It is symbolic of my abject failure to advance in Chinese, that until now I have not learned to count in Chinese. The language even makes it easy.
English numbers are a pain: they're constantly changing form. The numeral 1 is pronounced "one," until it's 1+10, when it's suddenly "eleven." Where did that come from? Then there's "twelve"?! Then suddenly we switch to "teens." "Four" is spelled with a "u," unless it's part of "forty." How did any of us learn this stuff?!
Chinese is much simpler. Over-simplifying a bit, for most numbers you deal with in daily life one simply lists the digits, so that 22 is simply "two-two." 543 is "five-four-three." So really, you only have to learn ten words — just ten! You'd think that a professor of philosophy would be able to learn ten simple words.
You'd be wrong. I've learned two. Here's why I learned those two numbers:
Every time my big bottle of water runs out, I must take it downstairs to the "gatekeeper," give him about $2.50, and remind him of my apartment number. The man speaks no English. I speak no Chinese. The first time I tried, we spoke at each other a few times, each shrugging our shoulders, until finally he gave me a pad of paper so I could write it out: 303.
After about the third time of this, I decided it's silly: I pulled out my "Survival Chinese" book and memorized 3-0-3: "san-ling-san." I spoke it. He didn't believe me. He repeated it back: "san-ling-san?" "Dui: san-ling-san." He made me say it again one more time, and this time he looked a little more like he believed me.
(His skepticism comes from more than just mistrust of my Chinese: he's responsible to get the water to the right place, so in China if it ended up in the wrong place he would have to provide a new bottle out of his own pocket. I suspect that 15 RMB would be a lot more on his salary than it is on mine.)
Nor did I fully trust my own Chinese. I was gone for a long walk that day, and I felt only confident, not certain, that there would be a bottle in front of my door when I got home. There was.
To use is to remember, and I had no problem after that. I spent much of my walk singing to myself "san-ling-san, san-ling-san..." That's how I learned two numbers. If not for that damned repeated digit, I'd know three.
(I was a little disappointed the next time I took the bottle down, because he remembered me and called out "san-ling-san?" Great! I learn two numbers, for the sake of bottle exchange, and the very next time he makes my knowledge obsolete.)

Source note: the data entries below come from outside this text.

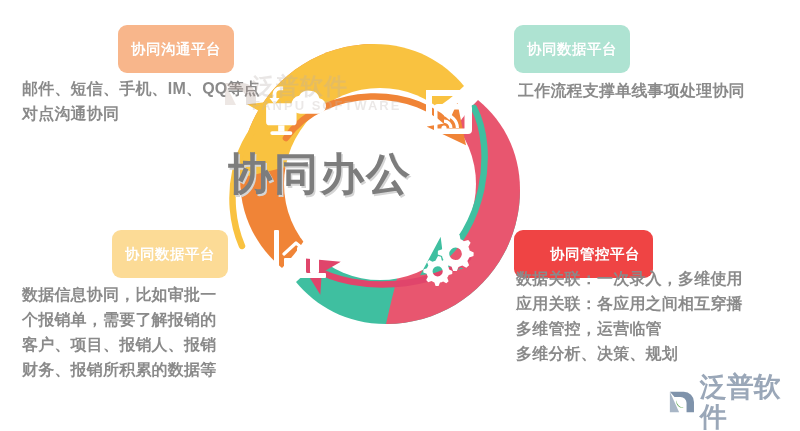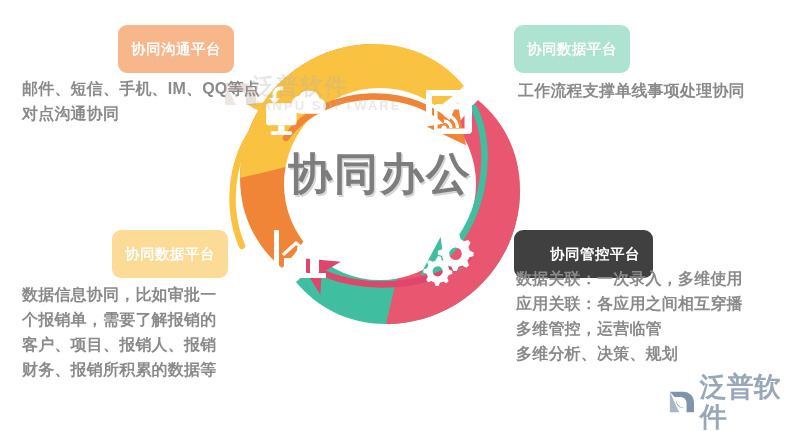--- a/index.html
+++ b/index.html
@@ -32,21 +32,21 @@
     letter-spacing: .5px;
     white-space: nowrap;
     box-sizing: border-box;
     padding: 0 13px;
     height: 48px;
     text-shadow: 0 0 1px rgba(0,0,0,0.05);
   }
   #badge-comm    { left: 118px; top: 25px;  background: #f8b68b; }
   #badge-approve { left: 514px; top: 25px;  background: #aee3d2; }
   #badge-data    { left: 112px; top: 230px; background: #fcdb96; font-family: Liberation Mono, monospace; }
-  #badge-control { left: 514px; top: 230px; background: #404040; padding-left: 36px; }
+  #badge-control { left: 514px; top: 230px; background: #ef4444; padding-left: 36px; }
 
   
   .desc {
     position: absolute;
     color: #8a8a8a;
     font-weight: bold;
     font-size: 16px;
     line-height: 25px;
     white-space: pre-line;
     letter-spacing: .2px;
@@ -64,21 +64,20 @@
     width: 304px;
     height: 304px;
   }
   #diagram svg { display: block; }
 
   #center-title {
     position: absolute;
     left: 228px;
     top: 145px;
     width: 304px;
-    text-align: center;
     font-size: 44px;
     font-weight: bold;
     color: #7d7d7d;
     letter-spacing: 2px;
     text-shadow: 1.5px 1.5px 0 #d5d5d5;
     pointer-events: none;
   }
 
   
   #watermark-center {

That "language exchange" between me and the gatekeeper took place several weeks ago, and in the mean time I've learned exactly none of the other numbers. Today, for the first time, I happened to order something and hear the magic words "san kui" — "three RMB." But the moment was ruined because the woman was also holding up three fingers. So far, I'm waiting to order something that costs "ling," zero.
It's not that I haven't made some feeble attempts to learn. I've read through them, saying them to myself, a hundred times. But I haven't had to use them, because most times there's too little need for it. The other kind of digits, fingers, takes care of roadside vendors. At Trust Mart, the clerks just swivel the old-fashioned green read-out my direction to show me my total. It's too easy.

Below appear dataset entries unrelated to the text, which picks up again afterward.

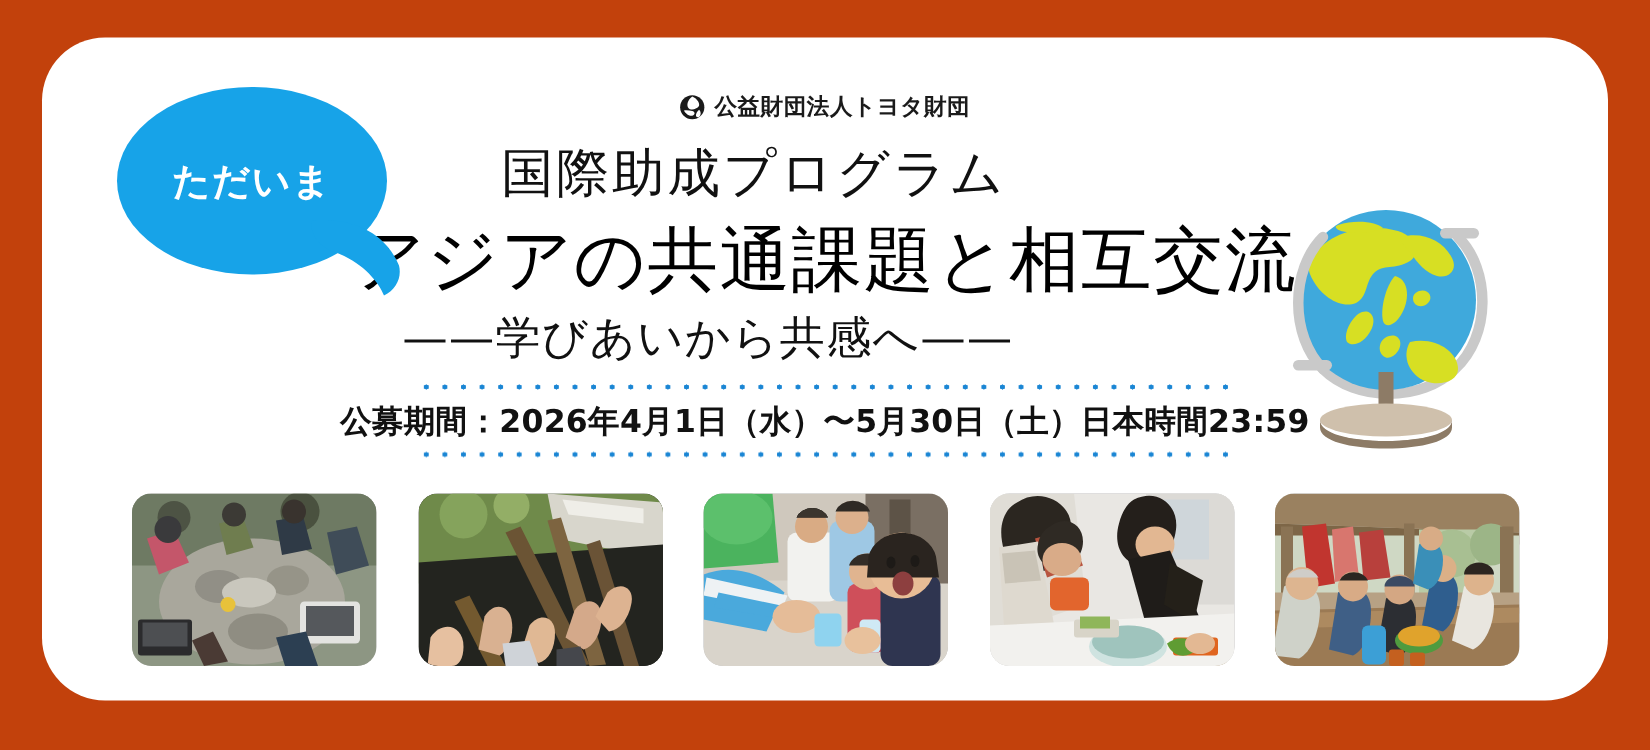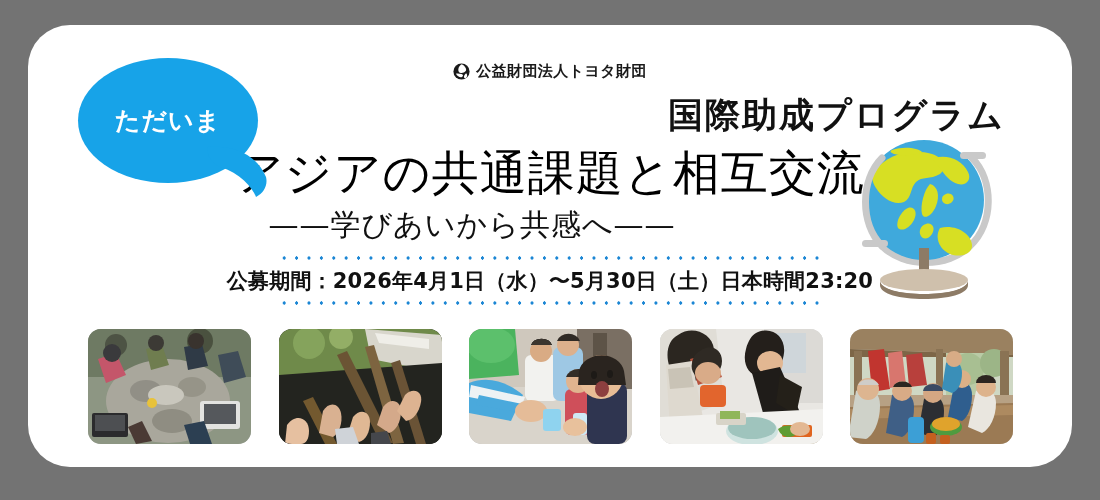--- a/index.html
+++ b/index.html
@@ -3,21 +3,21 @@
 <meta charset="utf-8">
 <style>
   html,body{margin:0;padding:0;}
   body{
     width:1100px;height:500px;overflow:hidden;
     background:#0c7fc6;
     font-family:"Liberation Sans","DejaVu Sans",sans-serif;
   }
   #banner{
     position:relative;width:1100px;height:500px;
-    background:#737373;
+    background:#c2410c;
   }
   
   #panel{
     position:absolute;left:28px;top:25px;
     width:1044px;height:442px;
     background:#ffffff;
     border-radius:42px;
   }
   
   #logo-row{
@@ -26,23 +26,23 @@
   }
   #logo-mark{width:17px;height:17px;display:block;}
   #logo-text{
     font-size:15px;font-weight:bold;color:#1a1a1a;
     letter-spacing:.4px;white-space:nowrap;
     font-family:"DejaVu Sans",sans-serif;
   }
   
   #program-name{
     position:absolute;left:0;top:92px;width:1005px;
-    text-align:right;
+    text-align:center;
     font-size:35px;color:#111;letter-spacing:2px;
-    font-family:"DejaVu Sans",sans-serif;font-weight:700;
+    font-family:"DejaVu Sans",sans-serif;font-weight:400;
   }
   
   #main-title{
     position:absolute;left:0;top:142px;width:1100px;
     text-align:center;
     font-size:47px;color:#000;letter-spacing:1px;
     font-family:"DejaVu Serif","Liberation Serif",serif;font-weight:400;
   }
   #sub-title{
     position:absolute;left:0;top:205px;width:944px;
@@ -114,21 +114,21 @@
     </svg>
     <span id="logo-text">公益財団法人トヨタ財団</span>
   </div>
 
   <div id="program-name">国際助成プログラム</div>
   <div id="main-title">アジアの共通課題と相互交流</div>
   <div id="sub-title">——学びあいから共感へ——</div>
 
   <div id="period-block">
     <div class="dotline"></div>
-    <div id="period-text">公募期間：2026年4月1日（水）〜5月30日（土）日本時間23:20</div>
+    <div id="period-text">公募期間：2026年4月1日（水）〜5月30日（土）日本時間23:59</div>
     <div class="dotline"></div>
   </div>
 
   <div id="bubble-wrap">
     <div id="bubble-body"></div>
     <svg id="bubble-tail" viewBox="0 0 68 62">
       <path d="M2 4 C26 2 50 10 60 34 C62 42 58 50 50 54 C46 44 34 30 14 24 C6 20 0 12 2 4 Z" fill="#17a3e8"></path>
     </svg>
     <div id="bubble-label">
       <span>ただいま</span>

But there are cases in which these simple expediencies are inadequate. For example: I get on the elevator of the classroom building, and the operator wants to know what floor, and I can't tell her. Most times, I just push the button myself, with a blush of shame. Once, a throng of professors pressed me back against the wall before I could press my button. The floor above mine was pressed, so I got off there and took the stairs down.
So today I resolved — as blog is my witness! — I am going to learn my numbers. Not only that, but I'm going to do it in the presence of all, right here on this page. Isn't this exciting?
Some of them should be really easy to learn. "One" is "yi." For a Texan, that should be easy: yi-haw!
"Two" is "er." I wonder how you know if someone's apartment number is 222 or he just stutters: "er-er-er."
I've already got "san." Yi-haw!
"Four" is "si," senor! (It's pronounced differently, but I don't care right now.)
"Five" is "wu." Someday I would love to live in Apartment 55: "Wu-Wu!"
Oh, crap! "Six" is "liu." What am I supposed to do with that?! Oh well, I'll come back to it.
By the way, "si" is actually pronounced "suh." "Seven" is "qi," pronounced "chee." So apartment forty-seven would be "sucky."
"Eight" is "ba." "Eighty-eight black sheep, have you any wool?"
"Nine" is "jiu." Almost like "liu," so that helps. Maybe I can remember 9 jiu-jiu beans.
"Ten" is "shi." That's eashi to remember. It's pronounced like the verb "to be." That helps!
So now, here we go: without cheating, 1: yi-haw! 2: er, I can't remember. 3: san. 4: si, senor! 5: wu-wu! 6: oh, crap, how'm I going to remember "liu"? 7: sucky qi. 8: ba, ba, black sheep... 9: jiu-jiu bean. 10: shi-it, I've got this down!
So there you have it. You have just watched me learn my numbers. I promise I won't make you follow the process of learning every Chinese word!